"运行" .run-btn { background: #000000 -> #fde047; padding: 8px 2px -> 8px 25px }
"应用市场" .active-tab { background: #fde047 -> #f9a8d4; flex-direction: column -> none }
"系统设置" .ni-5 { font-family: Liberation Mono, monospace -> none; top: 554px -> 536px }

● ● ● ● ● ● ●

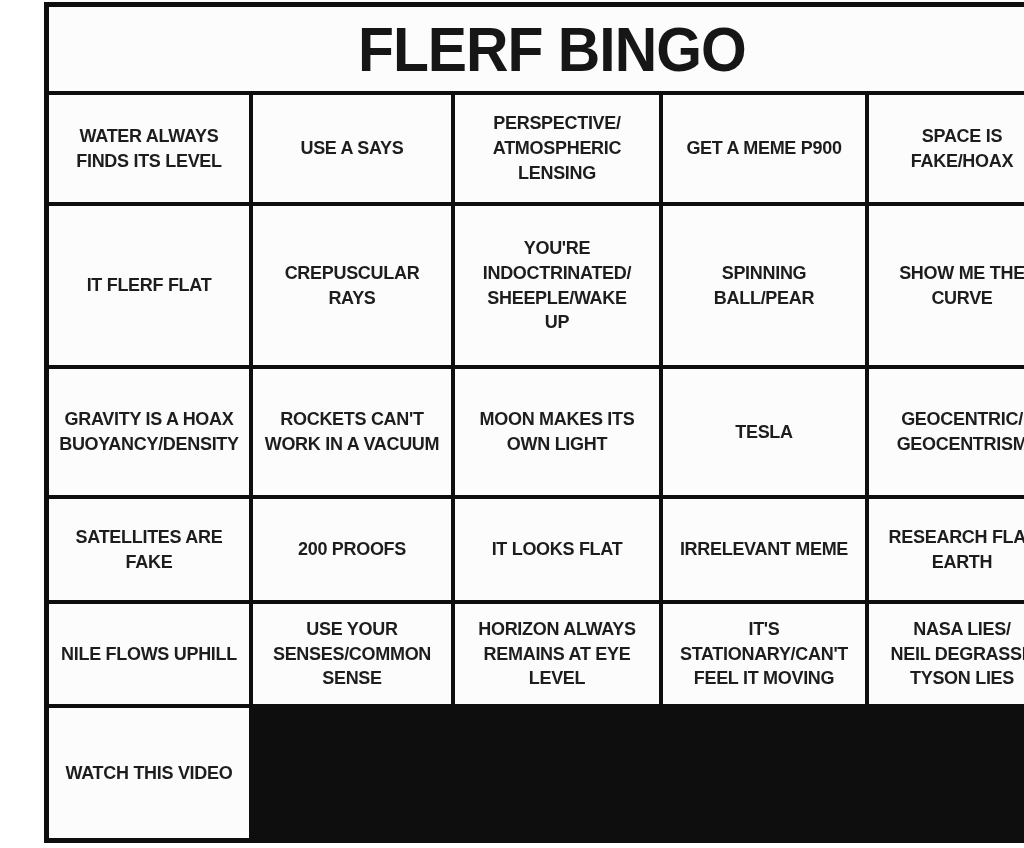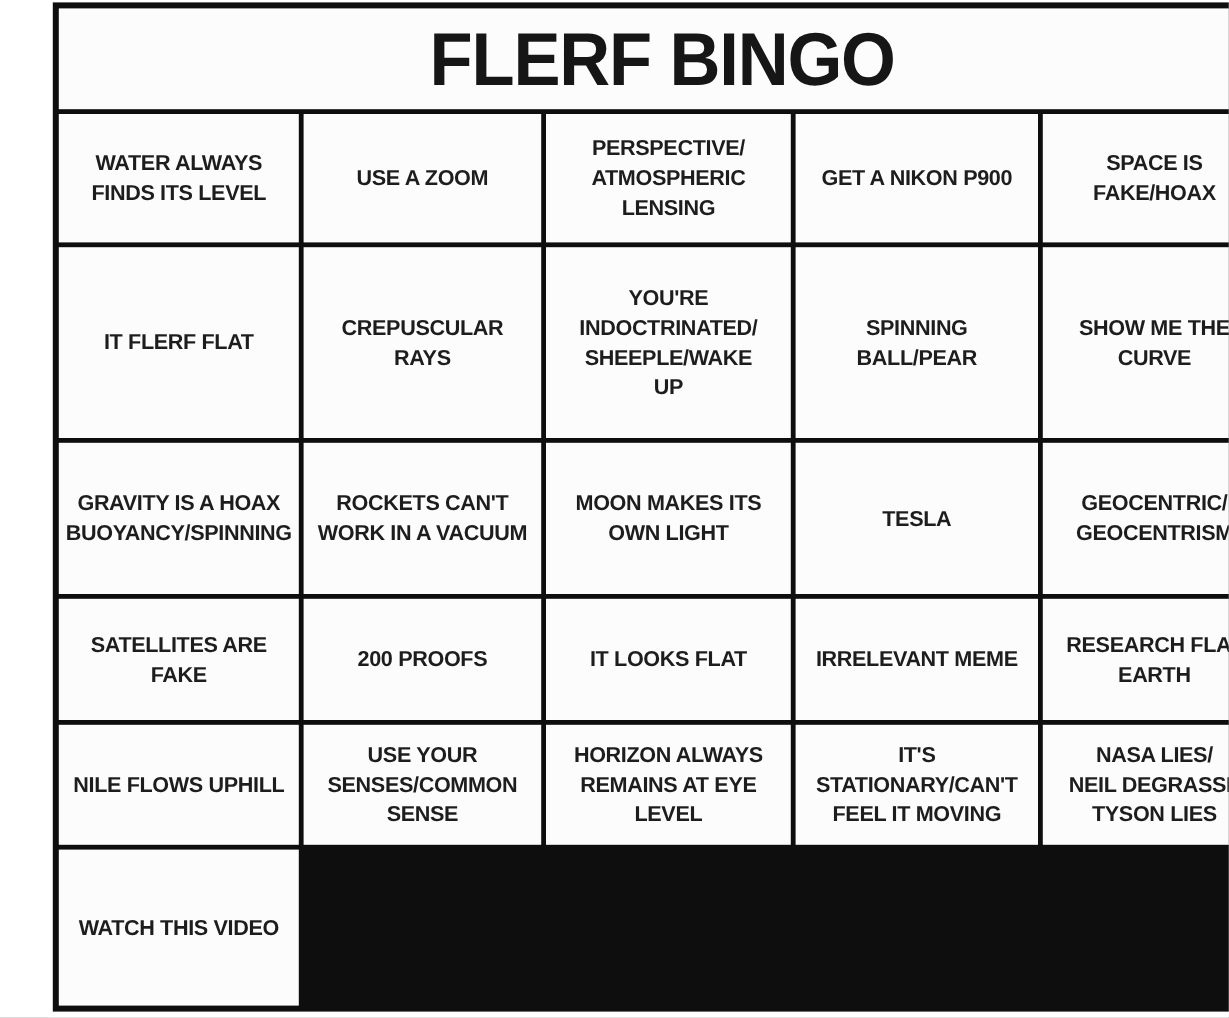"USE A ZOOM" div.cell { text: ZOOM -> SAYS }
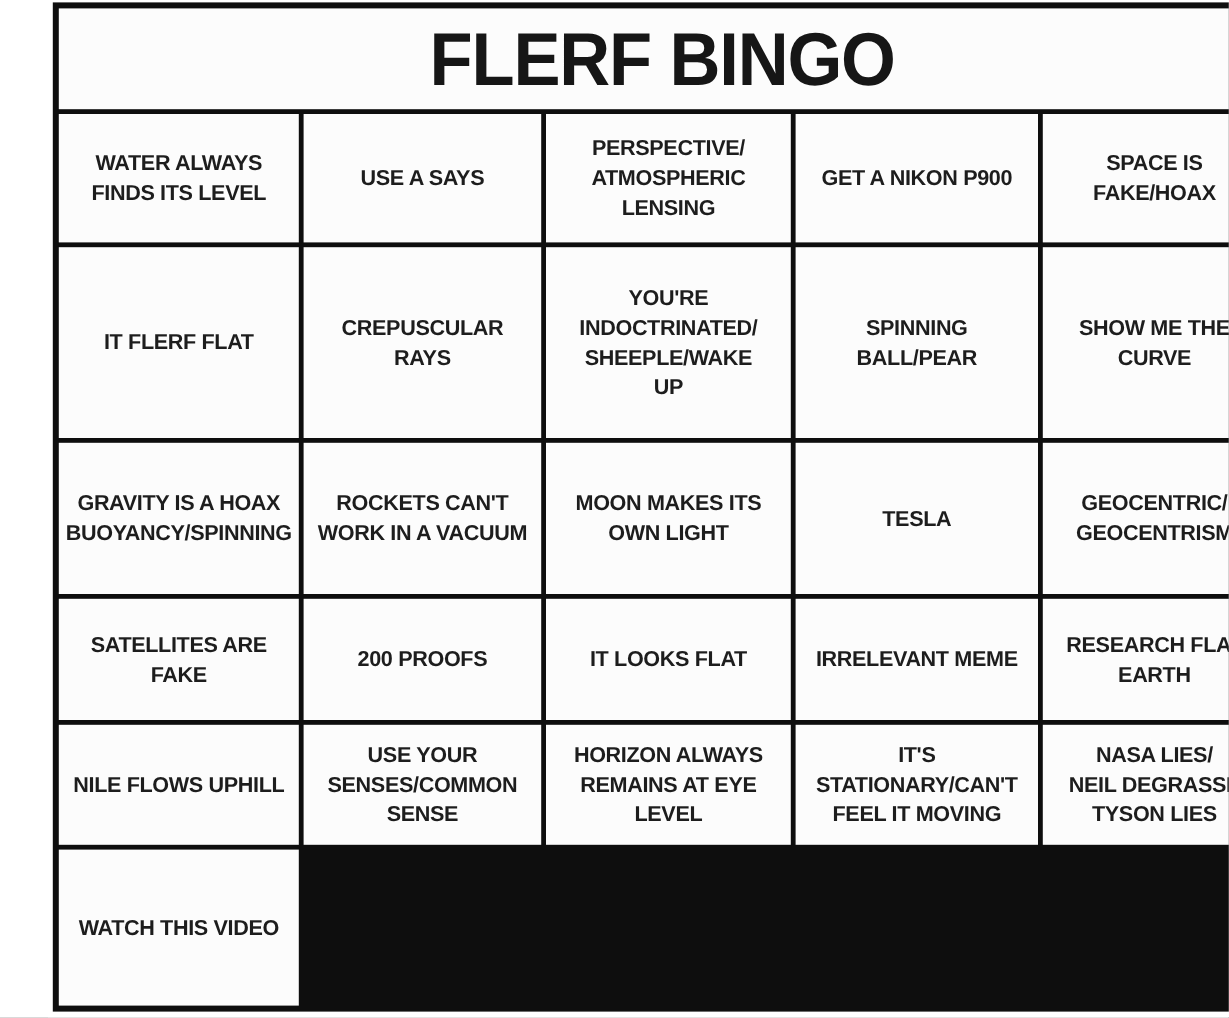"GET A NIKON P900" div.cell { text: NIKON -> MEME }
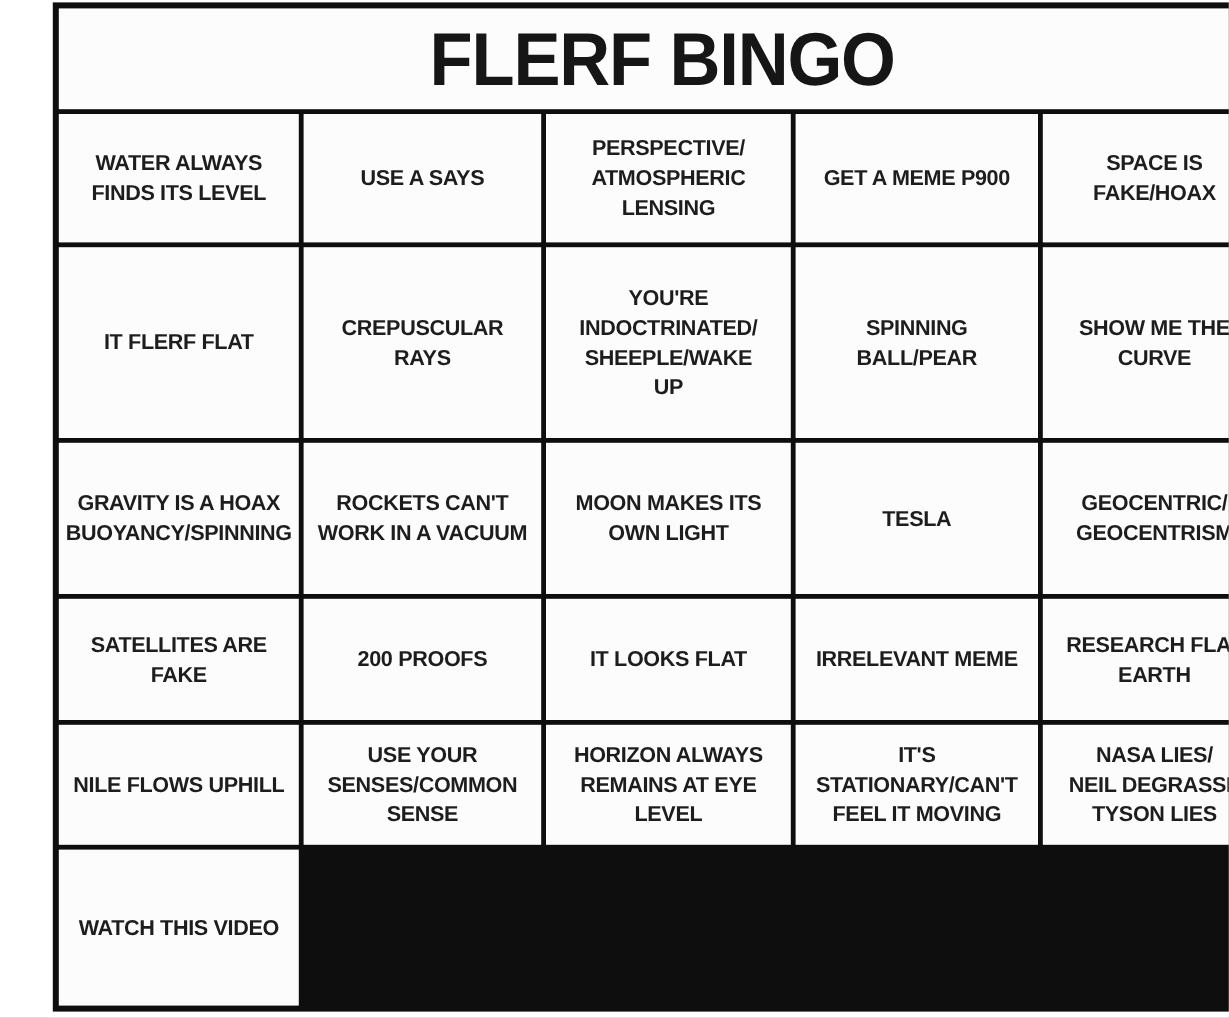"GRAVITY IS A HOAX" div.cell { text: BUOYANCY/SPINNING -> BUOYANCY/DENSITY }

● ● ● ● ● ● ●

Exercise brief:
Scan the data, and report each line that uses the word "background".

Exercise result:
"运行" .run-btn { background: #000000 -> #fde047; padding: 8px 2px -> 8px 25px }
"应用市场" .active-tab { background: #fde047 -> #f9a8d4; flex-direction: column -> none }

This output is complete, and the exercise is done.